■ **YOUR OBJECTIVE**
Every record that follows is to be copied exactly, with the pictures omitted.

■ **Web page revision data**
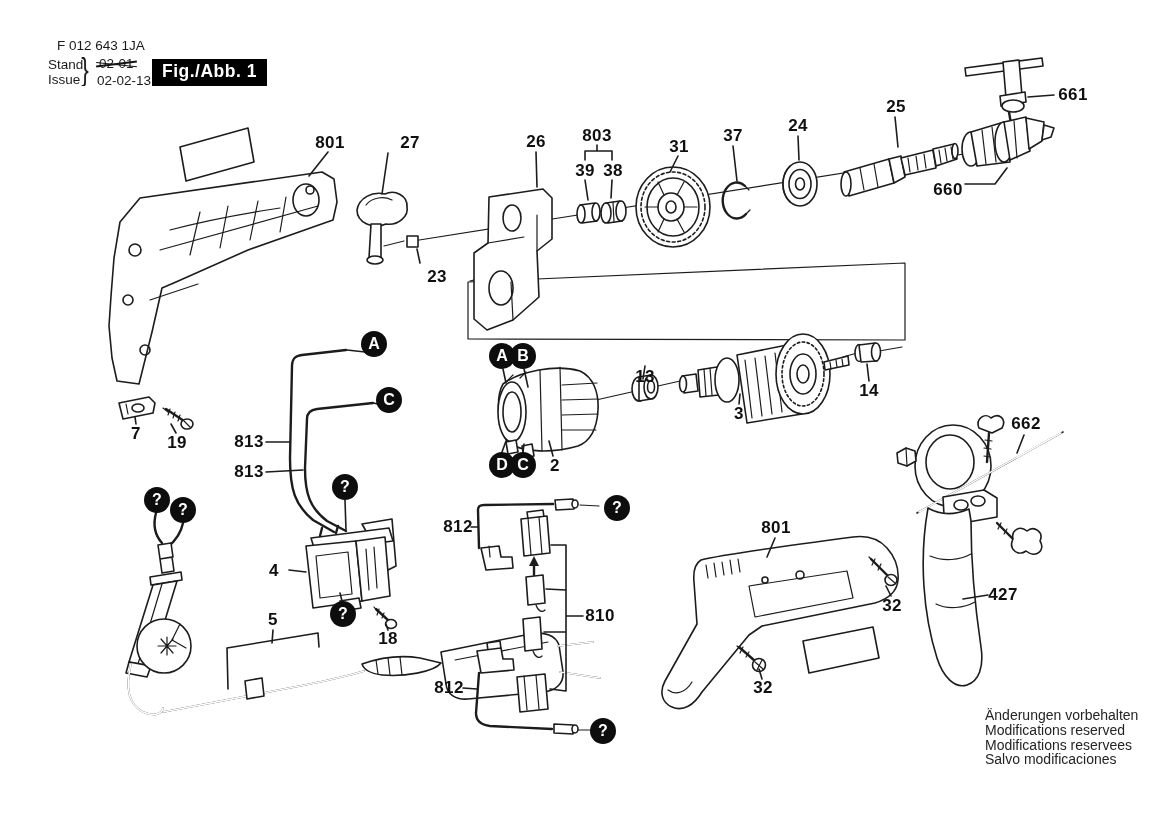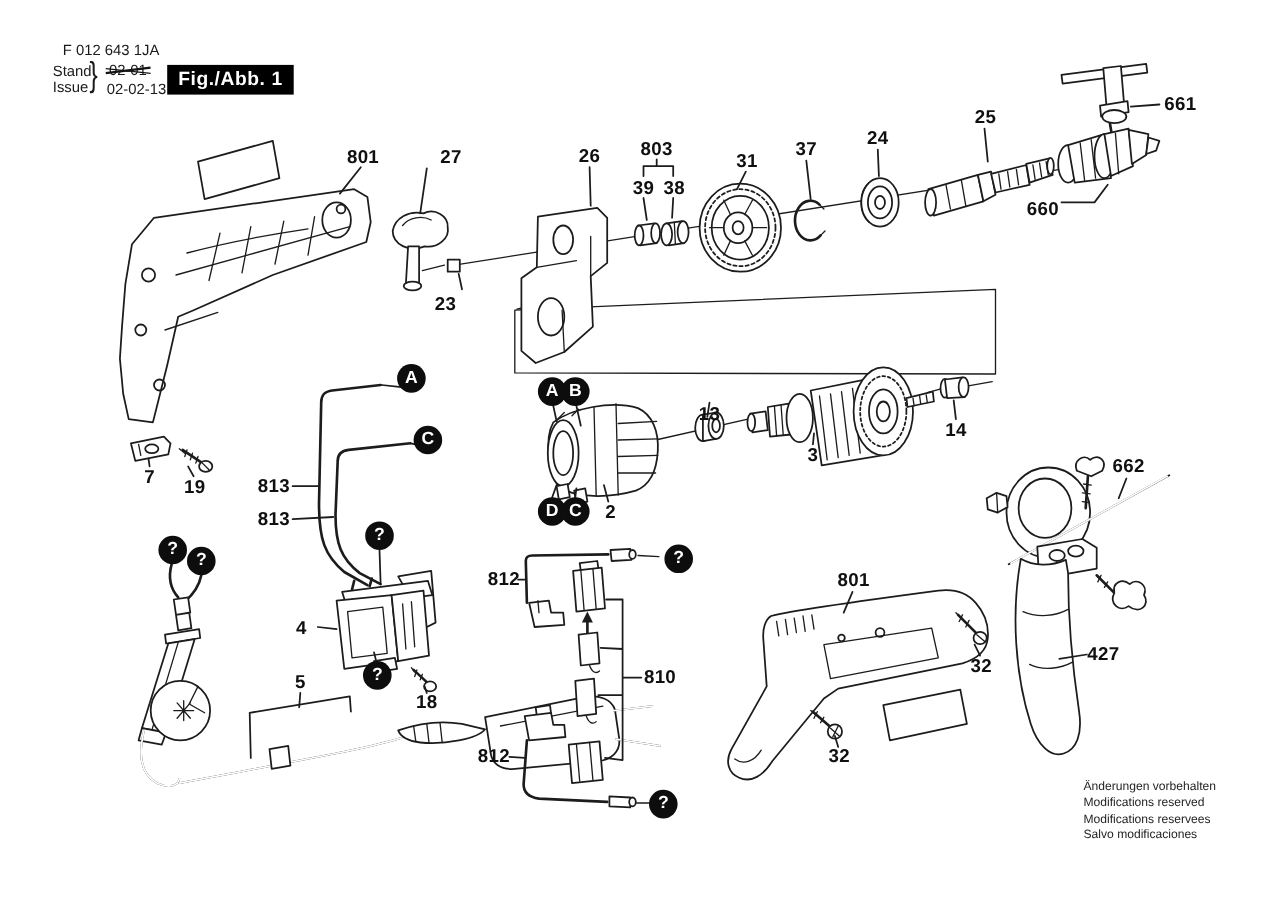--- a/index.html
+++ b/index.html
@@ -27,21 +27,21 @@
   #art .thick{stroke-width:2.4;}
   .plabel{
     position:absolute;transform:translate(-50%,-50%);font-weight:bold;font-size:17px;
     color:#101010;white-space:nowrap;letter-spacing:.3px;
   }
   .callout{
     position:absolute;transform:translate(-50%,-50%);width:26px;height:26px;border-radius:50%;
     background:#0d0d0d;color:#fff;font-weight:bold;font-size:16px;
     display:flex;align-items:center;justify-content:center;line-height:1;
   }
-  .legal{position:absolute;left:985px;top:708px;font-size:11px;line-height:14.8px;color:#242424;}
+  .legal{position:absolute;left:985px;top:708px;font-size:14px;line-height:14.8px;color:#242424;}
   .legal div{white-space:nowrap;}
 </style>
 </head>
 <body>
 
 <div class="hdr-line" style="left:57px;top:38px;">F 012 643 1JA</div>
 <div class="hdr-line" style="left:48px;top:57px;">Stand</div>
 <div class="hdr-line" style="left:48px;top:72px;">Issue</div>
 <div class="brace" style="left:80px;top:52px;">}</div>
 <div class="hdr-line" style="left:99px;top:56px;"><span class="struck">02-01</span></div>
@@ -365,21 +365,21 @@
     <span class="plabel" style="left: 536px; top: 142px;">26</span>
     <span class="plabel" style="left: 597px; top: 136px;">803</span>
     <span class="plabel" style="left: 585px; top: 171px;">39</span>
     <span class="plabel" style="left: 613px; top: 171px;">38</span>
     <span class="plabel" style="left: 679px; top: 147px;">31</span>
     <span class="plabel" style="left: 733px; top: 136px;">37</span>
     <span class="plabel" style="left: 798px; top: 126px; text-align: right;">24</span>
     <span class="plabel" style="left: 896px; top: 107px;">25</span>
     <span class="plabel" style="left: 1073px; top: 95px;">661</span>
     <span class="plabel" style="left: 948px; top: 190px;">660</span>
-    <span class="plabel" style="left: 405px; top: 277px;">23</span>
+    <span class="plabel" style="left: 437px; top: 277px;">23</span>
     <span class="plabel" style="left: 645px; top: 356px; margin-top: 21px;">13</span>
     <span class="plabel" style="left: 739px; top: 414px;">3</span>
     <span class="plabel" style="left: 869px; top: 391px;">14</span>
     <span class="plabel" style="left: 555px; top: 466px;">2</span>
     <span class="plabel" style="left: 249px; top: 442px;">813</span>
     <span class="plabel" style="left: 249px; top: 472px;">813</span>
     <span class="plabel" style="left: 136px; top: 434px;">7</span>
     <span class="plabel" style="left: 177px; top: 443px;">19</span>
     <span class="plabel" style="left: 274px; top: 571px;">4</span>
     <span class="plabel" style="left: 273px; top: 620px;">5</span>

■ **EXPECTED OUTPUT**
--- a/index.html
+++ b/index.html
@@ -27,21 +27,21 @@
   #art .thick{stroke-width:2.4;}
   .plabel{
     position:absolute;transform:translate(-50%,-50%);font-weight:bold;font-size:17px;
     color:#101010;white-space:nowrap;letter-spacing:.3px;
   }
   .callout{
     position:absolute;transform:translate(-50%,-50%);width:26px;height:26px;border-radius:50%;
     background:#0d0d0d;color:#fff;font-weight:bold;font-size:16px;
     display:flex;align-items:center;justify-content:center;line-height:1;
   }
-  .legal{position:absolute;left:985px;top:708px;font-size:11px;line-height:14.8px;color:#242424;}
+  .legal{position:absolute;left:985px;top:708px;font-size:14px;line-height:14.8px;color:#242424;}
   .legal div{white-space:nowrap;}
 </style>
 </head>
 <body>
 
 <div class="hdr-line" style="left:57px;top:38px;">F 012 643 1JA</div>
 <div class="hdr-line" style="left:48px;top:57px;">Stand</div>
 <div class="hdr-line" style="left:48px;top:72px;">Issue</div>
 <div class="brace" style="left:80px;top:52px;">}</div>
 <div class="hdr-line" style="left:99px;top:56px;"><span class="struck">02-01</span></div>
@@ -365,21 +365,21 @@
     <span class="plabel" style="left: 536px; top: 142px;">26</span>
     <span class="plabel" style="left: 597px; top: 136px;">803</span>
     <span class="plabel" style="left: 585px; top: 171px;">39</span>
     <span class="plabel" style="left: 613px; top: 171px;">38</span>
     <span class="plabel" style="left: 679px; top: 147px;">31</span>
     <span class="plabel" style="left: 733px; top: 136px;">37</span>
     <span class="plabel" style="left: 798px; top: 126px; text-align: right;">24</span>
     <span class="plabel" style="left: 896px; top: 107px;">25</span>
     <span class="plabel" style="left: 1073px; top: 95px;">661</span>
     <span class="plabel" style="left: 948px; top: 190px;">660</span>
-    <span class="plabel" style="left: 405px; top: 277px;">23</span>
+    <span class="plabel" style="left: 437px; top: 277px;">23</span>
     <span class="plabel" style="left: 645px; top: 356px; margin-top: 21px;">13</span>
     <span class="plabel" style="left: 739px; top: 414px;">3</span>
     <span class="plabel" style="left: 869px; top: 391px;">14</span>
     <span class="plabel" style="left: 555px; top: 466px;">2</span>
     <span class="plabel" style="left: 249px; top: 442px;">813</span>
     <span class="plabel" style="left: 249px; top: 472px;">813</span>
     <span class="plabel" style="left: 136px; top: 434px;">7</span>
     <span class="plabel" style="left: 177px; top: 443px;">19</span>
     <span class="plabel" style="left: 274px; top: 571px;">4</span>
     <span class="plabel" style="left: 273px; top: 620px;">5</span>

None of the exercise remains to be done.